### REQUIRED ACTION
Please find every line in the entries below that contains the string "font", and copy it.

### User interface change data

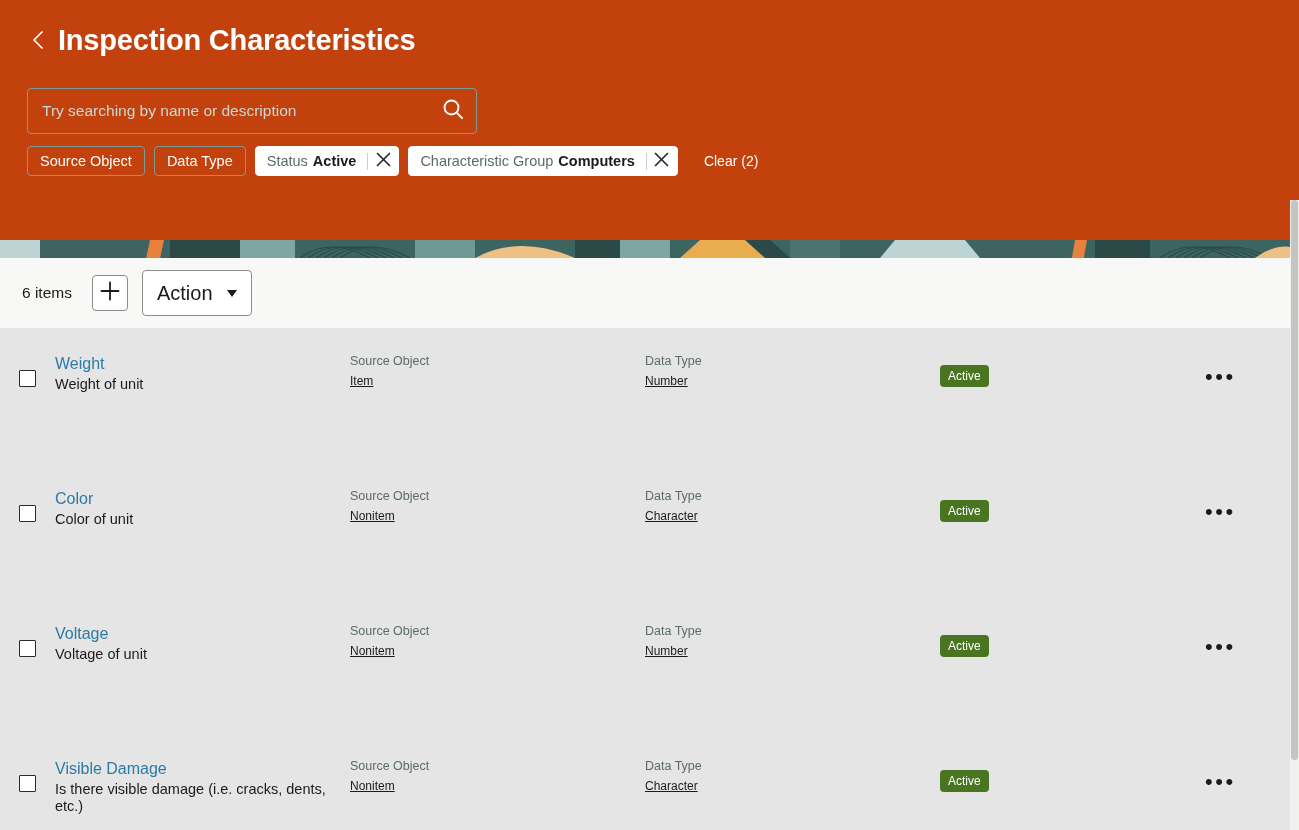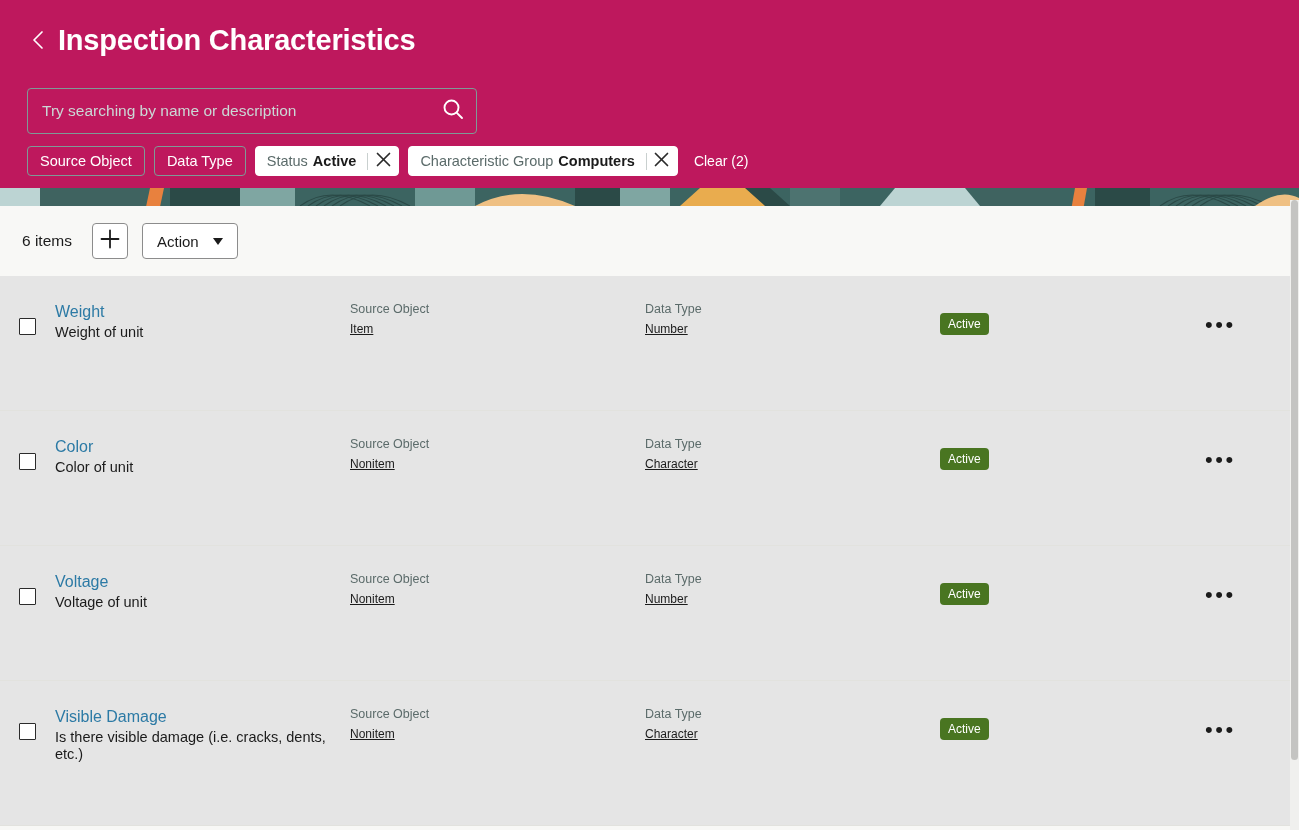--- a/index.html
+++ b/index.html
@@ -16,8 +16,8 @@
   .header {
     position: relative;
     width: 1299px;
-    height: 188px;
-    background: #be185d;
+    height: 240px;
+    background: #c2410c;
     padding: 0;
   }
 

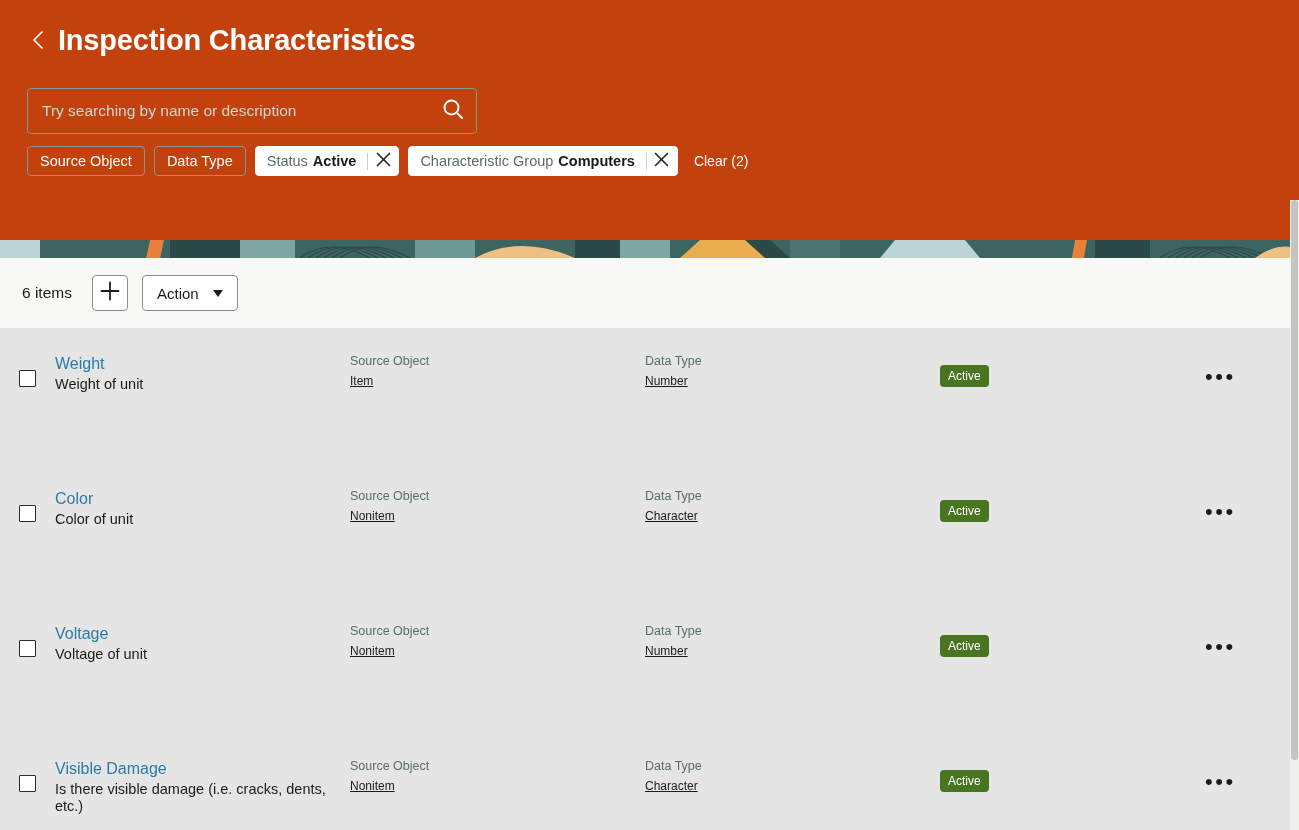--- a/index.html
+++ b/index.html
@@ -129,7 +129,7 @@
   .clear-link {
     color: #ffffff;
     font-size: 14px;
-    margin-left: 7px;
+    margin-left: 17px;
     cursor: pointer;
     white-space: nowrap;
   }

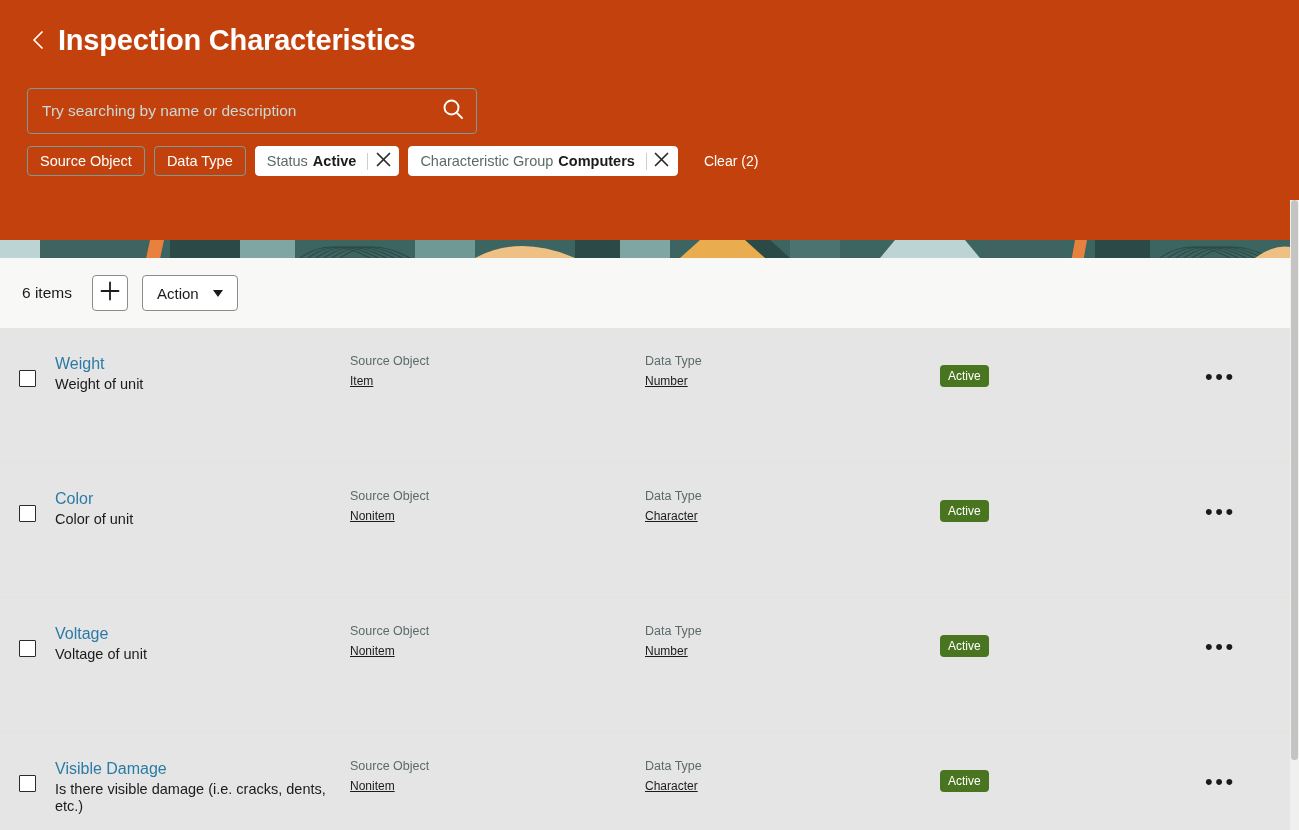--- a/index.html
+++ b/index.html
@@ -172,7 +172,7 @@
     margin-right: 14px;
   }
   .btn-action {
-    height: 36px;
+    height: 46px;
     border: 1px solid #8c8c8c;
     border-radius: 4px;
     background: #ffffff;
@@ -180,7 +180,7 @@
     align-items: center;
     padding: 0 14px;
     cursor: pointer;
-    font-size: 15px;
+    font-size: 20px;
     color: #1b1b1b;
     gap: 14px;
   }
---
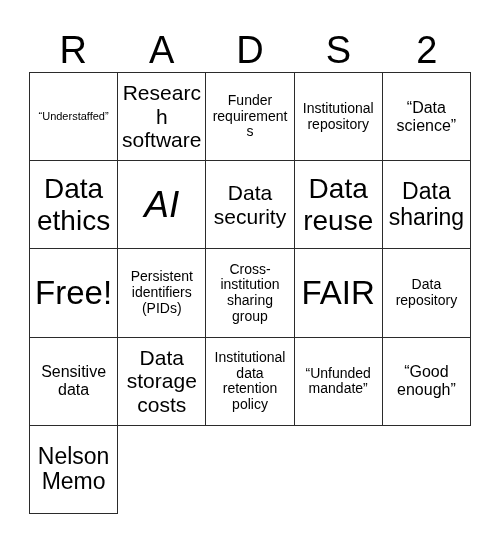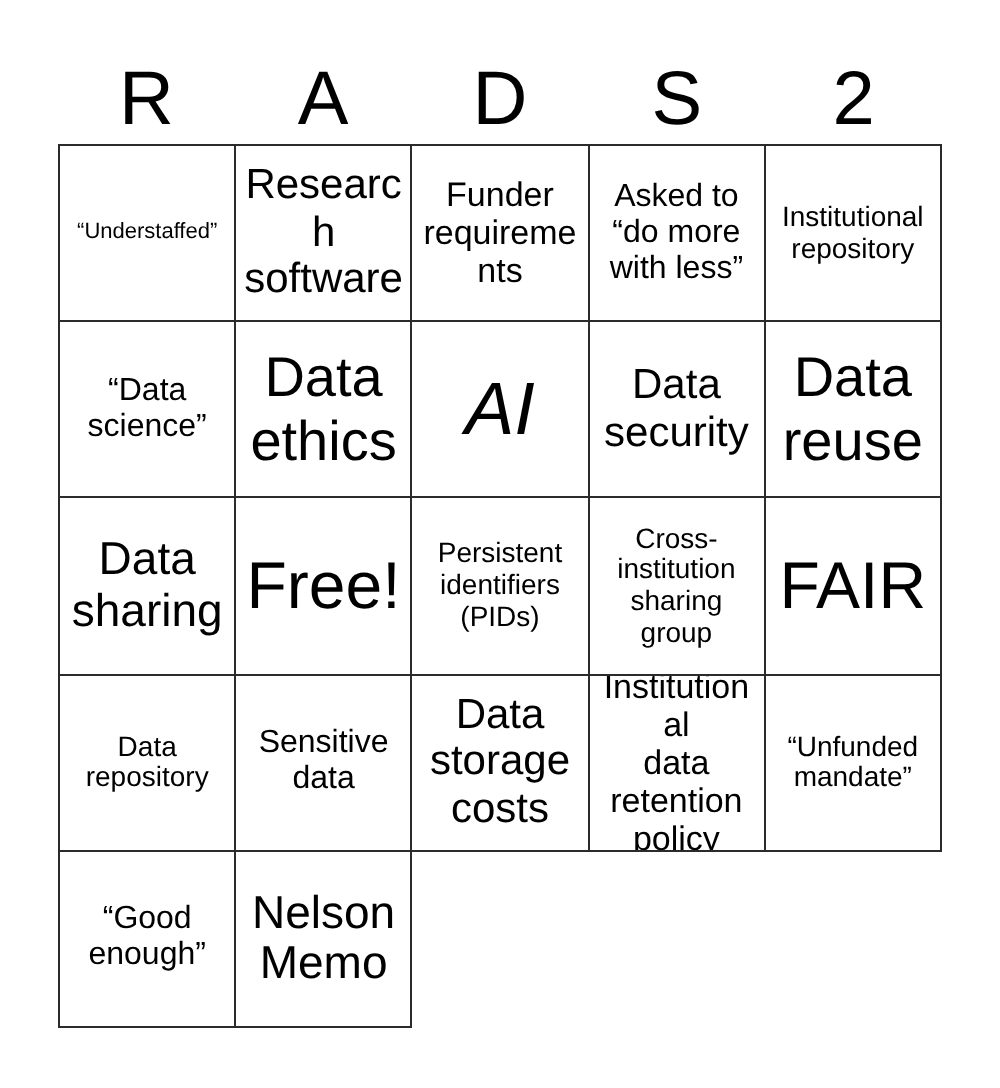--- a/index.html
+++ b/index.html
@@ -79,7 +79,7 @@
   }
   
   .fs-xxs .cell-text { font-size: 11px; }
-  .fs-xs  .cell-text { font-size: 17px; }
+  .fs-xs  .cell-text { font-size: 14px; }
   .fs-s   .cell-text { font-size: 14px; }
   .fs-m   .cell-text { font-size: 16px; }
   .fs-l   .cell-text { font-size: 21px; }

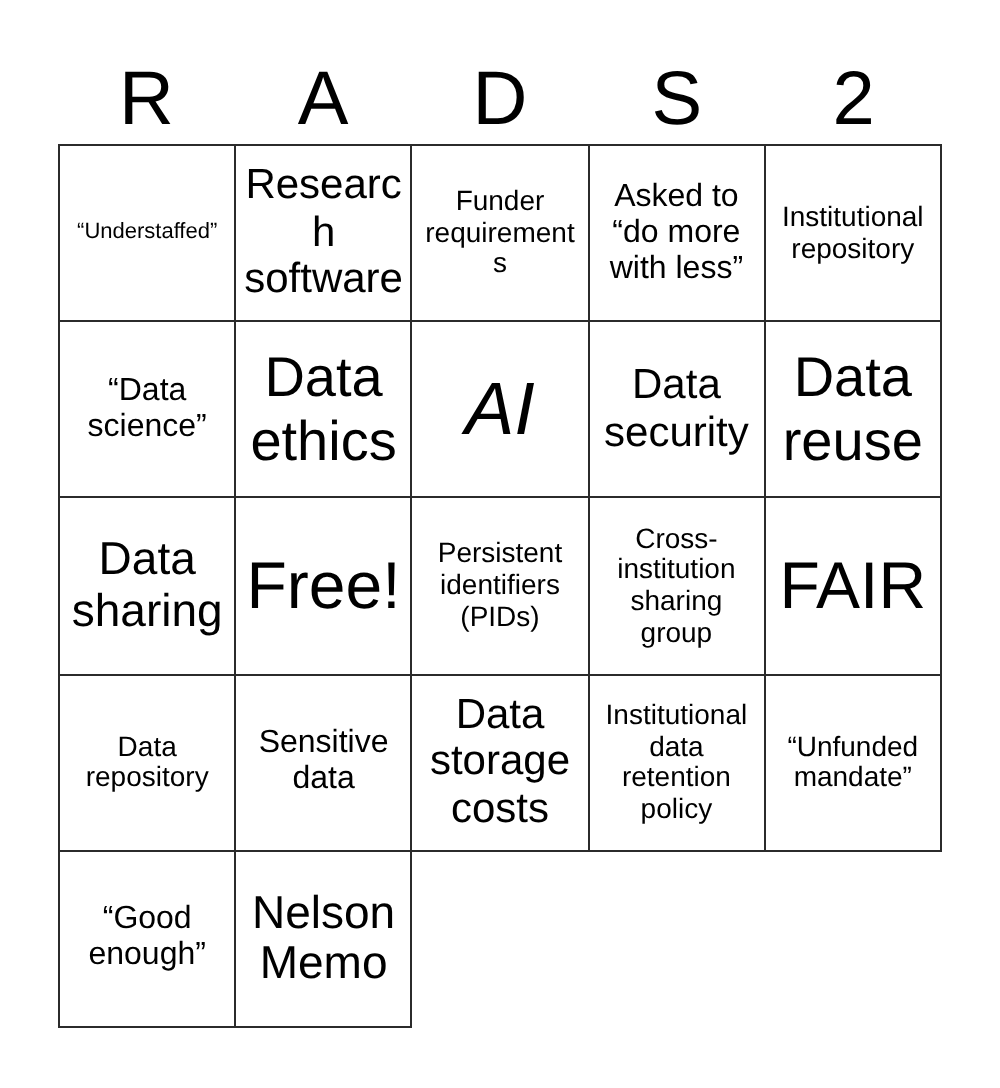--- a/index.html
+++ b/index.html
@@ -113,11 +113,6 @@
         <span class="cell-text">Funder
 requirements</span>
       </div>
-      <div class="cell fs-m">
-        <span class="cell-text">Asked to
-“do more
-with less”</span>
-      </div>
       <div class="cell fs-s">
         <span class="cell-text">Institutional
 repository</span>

### SOLUTION
     font-size: 14px;
-    font-size: 15px;
+    font-size: 20px;
   .fs-xxs .cell-text { font-size: 11px; }
-  .fs-xs  .cell-text { font-size: 17px; }
+  .fs-xs  .cell-text { font-size: 14px; }
   .fs-s   .cell-text { font-size: 14px; }
   .fs-m   .cell-text { font-size: 16px; }
   .fs-l   .cell-text { font-size: 21px; }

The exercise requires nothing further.